EXERCISE: Out of the lines below, please list those that hold the string "work".

INFORMATION SHOWN:
◆ ◆ ◆ ◆ ◆

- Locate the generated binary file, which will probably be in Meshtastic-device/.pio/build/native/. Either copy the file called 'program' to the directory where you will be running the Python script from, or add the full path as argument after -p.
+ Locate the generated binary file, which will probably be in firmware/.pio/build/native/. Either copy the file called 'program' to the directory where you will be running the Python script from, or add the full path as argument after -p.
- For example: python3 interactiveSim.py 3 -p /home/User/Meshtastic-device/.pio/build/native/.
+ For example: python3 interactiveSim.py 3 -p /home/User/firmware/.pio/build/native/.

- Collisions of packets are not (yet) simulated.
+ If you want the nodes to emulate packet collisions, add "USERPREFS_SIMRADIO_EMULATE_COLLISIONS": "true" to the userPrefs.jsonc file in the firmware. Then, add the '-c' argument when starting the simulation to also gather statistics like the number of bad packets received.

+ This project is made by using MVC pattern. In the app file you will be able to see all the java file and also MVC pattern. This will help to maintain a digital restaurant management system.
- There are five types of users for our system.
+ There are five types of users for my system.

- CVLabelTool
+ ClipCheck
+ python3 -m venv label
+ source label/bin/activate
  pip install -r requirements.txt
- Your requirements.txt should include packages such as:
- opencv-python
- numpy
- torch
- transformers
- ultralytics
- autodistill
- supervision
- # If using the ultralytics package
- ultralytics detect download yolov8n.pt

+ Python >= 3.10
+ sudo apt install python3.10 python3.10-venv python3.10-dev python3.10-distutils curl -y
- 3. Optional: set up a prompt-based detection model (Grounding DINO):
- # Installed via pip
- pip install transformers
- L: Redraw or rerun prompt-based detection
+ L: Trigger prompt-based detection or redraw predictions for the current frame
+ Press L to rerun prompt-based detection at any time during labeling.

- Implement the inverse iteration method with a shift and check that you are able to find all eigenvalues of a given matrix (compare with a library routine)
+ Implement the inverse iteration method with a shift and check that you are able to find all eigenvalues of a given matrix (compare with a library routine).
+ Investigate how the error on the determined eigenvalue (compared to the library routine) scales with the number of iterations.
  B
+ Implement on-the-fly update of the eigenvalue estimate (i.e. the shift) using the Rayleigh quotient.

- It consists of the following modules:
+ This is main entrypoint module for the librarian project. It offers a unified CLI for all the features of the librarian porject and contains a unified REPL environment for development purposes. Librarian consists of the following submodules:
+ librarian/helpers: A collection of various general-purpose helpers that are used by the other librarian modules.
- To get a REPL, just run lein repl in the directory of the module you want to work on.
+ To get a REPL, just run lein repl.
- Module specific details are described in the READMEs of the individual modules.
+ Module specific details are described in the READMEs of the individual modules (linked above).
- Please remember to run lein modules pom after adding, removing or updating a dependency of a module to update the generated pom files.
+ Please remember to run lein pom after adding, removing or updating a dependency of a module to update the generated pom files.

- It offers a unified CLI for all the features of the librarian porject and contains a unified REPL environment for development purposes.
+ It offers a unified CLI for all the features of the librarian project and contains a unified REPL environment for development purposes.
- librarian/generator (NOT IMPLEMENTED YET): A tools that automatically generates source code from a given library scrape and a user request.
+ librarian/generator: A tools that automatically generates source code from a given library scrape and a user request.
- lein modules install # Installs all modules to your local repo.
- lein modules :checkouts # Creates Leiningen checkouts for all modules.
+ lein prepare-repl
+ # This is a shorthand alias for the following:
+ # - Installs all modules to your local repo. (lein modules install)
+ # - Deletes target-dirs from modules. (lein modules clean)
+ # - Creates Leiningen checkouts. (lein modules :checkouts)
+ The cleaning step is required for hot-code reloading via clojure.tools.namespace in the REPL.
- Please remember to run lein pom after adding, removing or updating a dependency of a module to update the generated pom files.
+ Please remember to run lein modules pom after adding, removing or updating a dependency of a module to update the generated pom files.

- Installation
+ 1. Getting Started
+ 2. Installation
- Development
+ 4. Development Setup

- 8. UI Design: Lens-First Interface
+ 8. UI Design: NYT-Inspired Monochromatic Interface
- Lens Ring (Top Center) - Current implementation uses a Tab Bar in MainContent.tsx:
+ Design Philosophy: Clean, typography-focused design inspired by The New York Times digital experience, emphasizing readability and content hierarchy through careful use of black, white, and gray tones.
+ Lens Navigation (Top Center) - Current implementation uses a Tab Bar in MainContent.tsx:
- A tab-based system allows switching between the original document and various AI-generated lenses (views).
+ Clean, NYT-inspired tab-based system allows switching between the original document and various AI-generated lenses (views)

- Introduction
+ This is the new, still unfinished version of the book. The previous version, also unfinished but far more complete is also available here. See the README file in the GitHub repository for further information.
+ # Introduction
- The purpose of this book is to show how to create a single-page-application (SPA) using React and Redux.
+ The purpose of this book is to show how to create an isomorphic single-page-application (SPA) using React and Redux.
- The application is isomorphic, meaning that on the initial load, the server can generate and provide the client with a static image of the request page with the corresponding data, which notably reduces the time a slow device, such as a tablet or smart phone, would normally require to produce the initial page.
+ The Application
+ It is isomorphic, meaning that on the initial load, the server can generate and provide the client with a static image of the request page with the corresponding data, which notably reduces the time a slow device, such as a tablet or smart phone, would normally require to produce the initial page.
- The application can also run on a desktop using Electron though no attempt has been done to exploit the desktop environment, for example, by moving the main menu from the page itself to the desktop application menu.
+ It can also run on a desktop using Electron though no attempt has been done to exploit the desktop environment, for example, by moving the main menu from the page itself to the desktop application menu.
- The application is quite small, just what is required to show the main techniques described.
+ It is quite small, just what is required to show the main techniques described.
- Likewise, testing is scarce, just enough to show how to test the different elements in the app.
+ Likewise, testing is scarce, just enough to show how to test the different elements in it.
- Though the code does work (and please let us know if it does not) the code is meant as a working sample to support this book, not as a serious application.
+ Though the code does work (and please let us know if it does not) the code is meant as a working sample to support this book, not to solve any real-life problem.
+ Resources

◆ ◆ ◆ ◆ ◆

EXERCISE RESULT:
- To get a REPL, just run lein repl in the directory of the module you want to work on.
- Though the code does work (and please let us know if it does not) the code is meant as a working sample to support this book, not as a serious application.
+ Though the code does work (and please let us know if it does not) the code is meant as a working sample to support this book, not to solve any real-life problem.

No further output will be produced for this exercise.